О СЕБЕ[21]

We use cookies. Read the Privacy and Cookie Policy

О СЕБЕ[21]

Я бы предпочел участвовать в римейке собрания писательских автохарактеристик, буквально повторяющем замысел издания 1928 года и называвшемся «Как мы пишем?».

Однако, и в подобном настоящему несколько расплывчатом справочном издании ничто не мешает высказаться по поводу вещей важных для автора. Людей, получивших право на высказывание в конце горбачевской «перестройки», принято относить к т. н. задержанному поколению. Точнее — в психологическом плане — было бы говорить о перевернутом поколении, поскольку имеет место фатальное для многих его представителей несовпадение биологических ритмов с социальными. Говоря проще, львиная доля молодой творческой энергии поколения оказалась растрачена в условиях беспрецедентной социальной стагнации, эпоха же невиданных перемен пришлась и совпала по фазе с началом его физиологического старения. То, что для подопытных особей тяжело, для культуры может оказаться если не плодотворным, то интересным. Чудовищная энергетическая растрата молодости, ресурсы позднего повзросления, проверка перегрузками, — но стоит ли драматизировать? Просто — резче слом. При том, что все люди, даже англичане, даже Черчилль — эта большая сигара, курящая меньшую, — обречены умирать не в той стране, в которой родились. Миграция во времени оказывается суровее миграций в пространстве, — обиднее, во всяком случае.

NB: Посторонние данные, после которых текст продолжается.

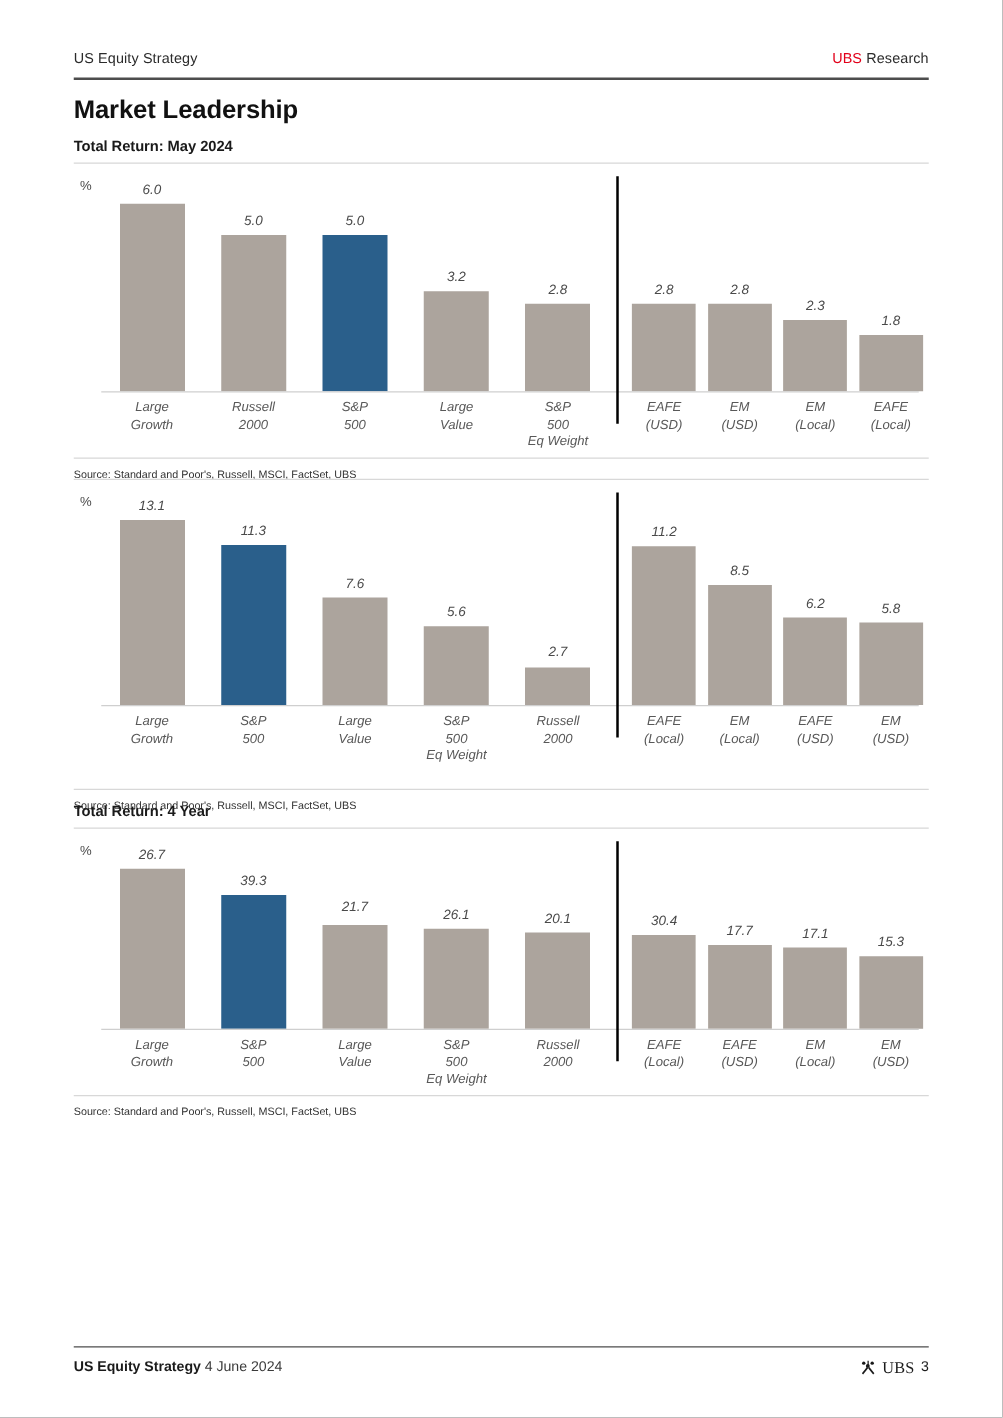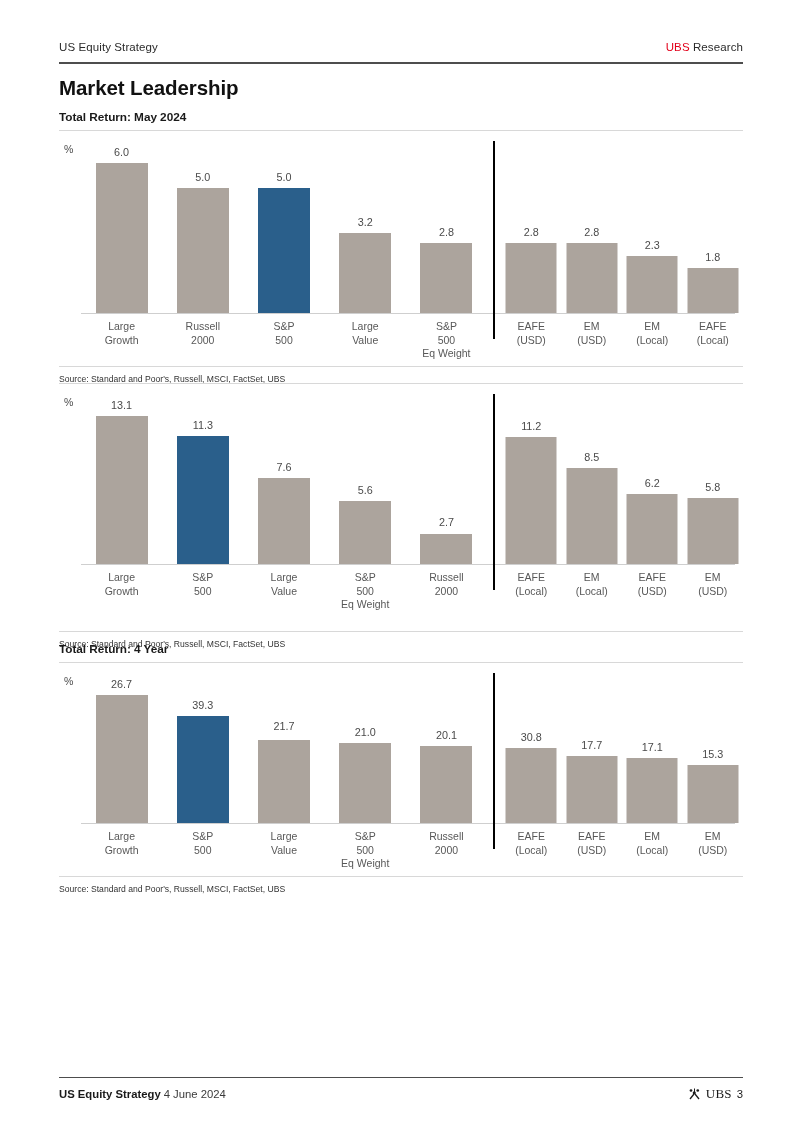--- a/index.html
+++ b/index.html
@@ -116,6 +116,7 @@
     position: absolute;
     top: 0;
     height: 100%;
+    font-style: italic;
   }
   .bar-cell {
     position: absolute;

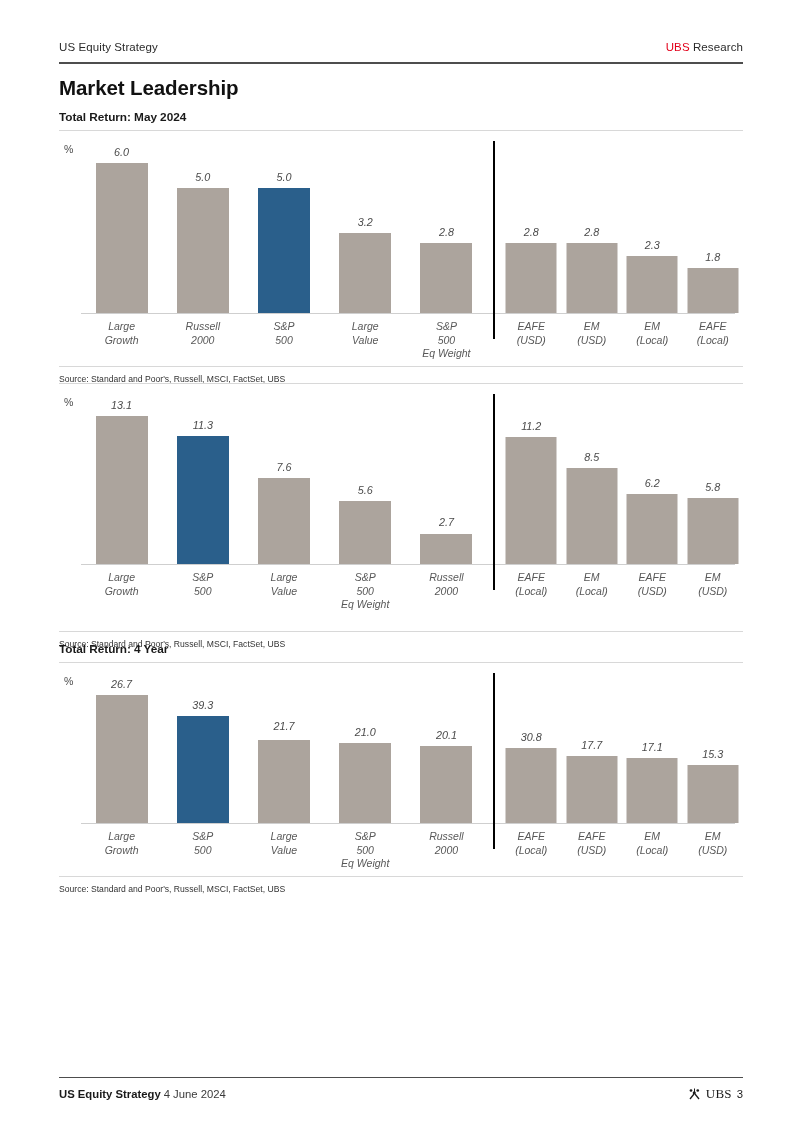--- a/index.html
+++ b/index.html
@@ -442,7 +442,7 @@
                 </div>
                 <div class="bar-cell" style="left: 243.6px; width: 81.2px;">
                   <div class="bar-rect" style="height: 80px; width: 52px; bottom: 46px;"></div>
-                  <div class="bar-value" style="top: 53px;">21.0</div>
+                  <div class="bar-value" style="top: 53px;">26.1</div>
                   <div class="bar-cat" style="top: 157px;">
                     <div>S&amp;P</div>
                     <div>500</div>

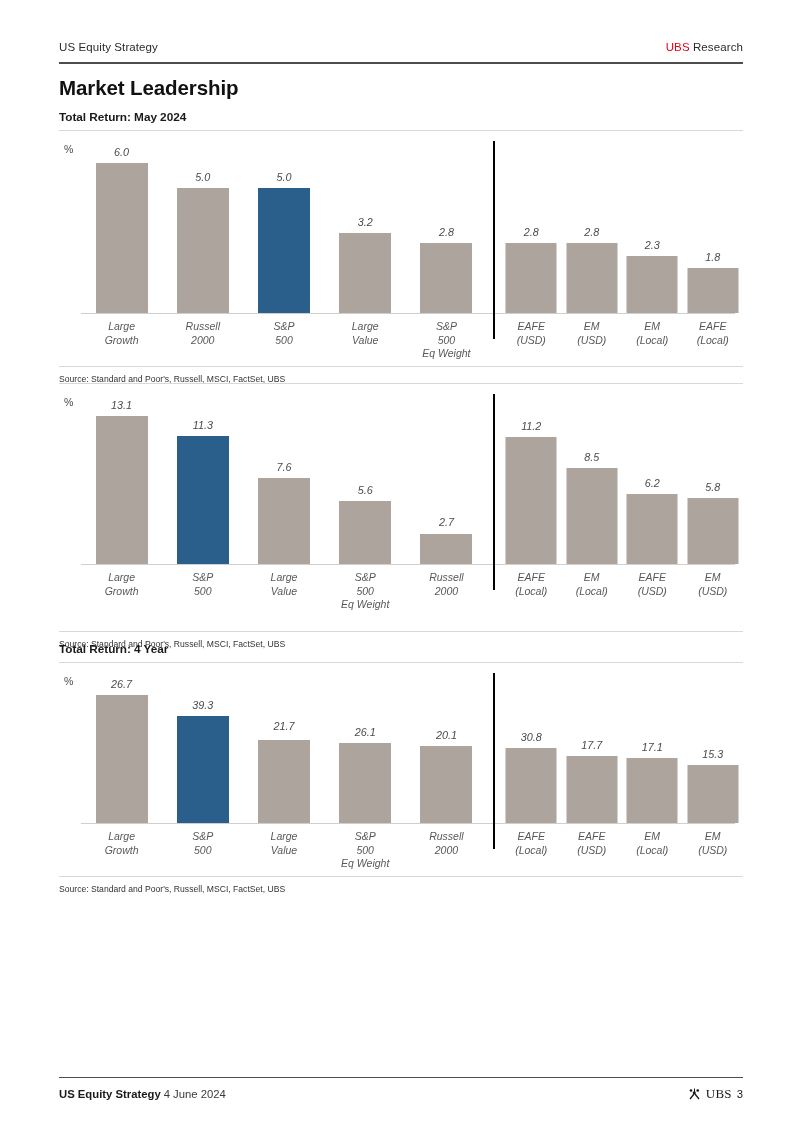--- a/index.html
+++ b/index.html
@@ -461,7 +461,7 @@
               <div class="bar-group" style="left: 442px; width: 242px;">
                 <div class="bar-cell" style="left: 0px; width: 60.5px;">
                   <div class="bar-rect" style="height: 74.6667px; width: 51px; bottom: 46px;"></div>
-                  <div class="bar-value" style="top: 58.3333px;">30.8</div>
+                  <div class="bar-value" style="top: 58.3333px;">30.4</div>
                   <div class="bar-cat" style="top: 157px;">
                     <div>EAFE</div>
                     <div>(Local)</div>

Самым важным из жизненных искусств мне представляется искусство оставлять, расставаться, — то же, что мы зовем собственно искусством, является компенсацией понесенных утрат, их эквивалентом (отнюдь не общего пользования). Кто не терял по-настоящему, не сознавал утрат, тот не нуждается в подобной компенсации — он живет жизнью под расчет, заподлицо, в глубоком жизненном обмороке. Художник имеет право на тревогу, общество же стремится подавить либо выкупить у него это право, — обезопасить для себя его занятие, заменить творчество производством («созиданием», «конструктивной критикой», «познавательной и воспитательной функцией искусства» etc.), и его можно в этом понять.

Есть жанр — инструмент традиции. И есть жанр — инструмент цензуры, отфильтровывающий поступление небезопасной новизны (а новизна — та форма, в которой только и живут смыслы). Это один и тот же жанр. И важно суметь обыграть его, обвести внутри самого себя. Все делают то, чему научены и умеют делать. Художник, мыслитель, изобретатель обязаны находить способ сделать то, чего они делать не умеют. Самое интересное, на мой взгляд, сейчас и происходит в области жанровых мутаций. Потому что человеческую жизнь, ее смыслы, изменившееся представление о целостности человека ветхие мехи расхожего сознания и традициональной словесности больше не удерживают. Прохудились мехи, и человек наполовину вытек. Можно подлатать, но тогда есть риск, что в следующий раз вытечет весь. Это и будет конец искусства.

Поэтому мое кредо в области письма — это:

право на беспокойство (при этом — контроль над собственным страхом, поводырем вранья);

жанровый поиск и эксперимент (ну нет, к сожалению, другого слова для этого);

осведомленность и терпение, проведение при необходимости дополнительного исследования (того что англичане зовут «research»), а также постановка опытов на себе и окружающих (а кто сомневается, что писатель — монстр?);

чрезвычайная важность разрушительного момента искусства, каждый раз уловляемого силками формы, — что требует технической изобретательности (еще точнее — технического изобретения, годного только для данного текста, поскольку каждый текст выполняет отличную от других задачу);

приоритет рассказывания над показыванием (а тем более, высказыванием);

живая интонация (темпоритм), сшивающая просторечие с книжной речью, выдавливание по капле метафоричности из своего письма;

создание красоты с запасными выходами для читателя (и самого писателя) — т. е. приоритет свободы (признание, могущее стоить писателю репутации); налаживание диалога с паралитературой;

и разумеется — искусство слова.

Зачем? Затем же, что и всегда: чтобы очнуться и, очнувшись, вернуть себе способность смеяться, плакать, думать… после жизни.

Проза, в плохом случае, — это мысли перед сном о том, как прошел день. В счастливом случае — это молния соображения при пробуждении: «Ага, так вот что это было, — промелькнувшее вчера, случившееся сколько-то лет назад, сегодня ночью приснившееся, страшно важное, — без чего можно и прожить, да только умрешь дурак дураком!..»

Получился наглядный пример того, как пишешь не то, что хотел, а то, что хотело само написаться. Оказывается, именно это мне и хотелось довести до сведения читателей «о себе».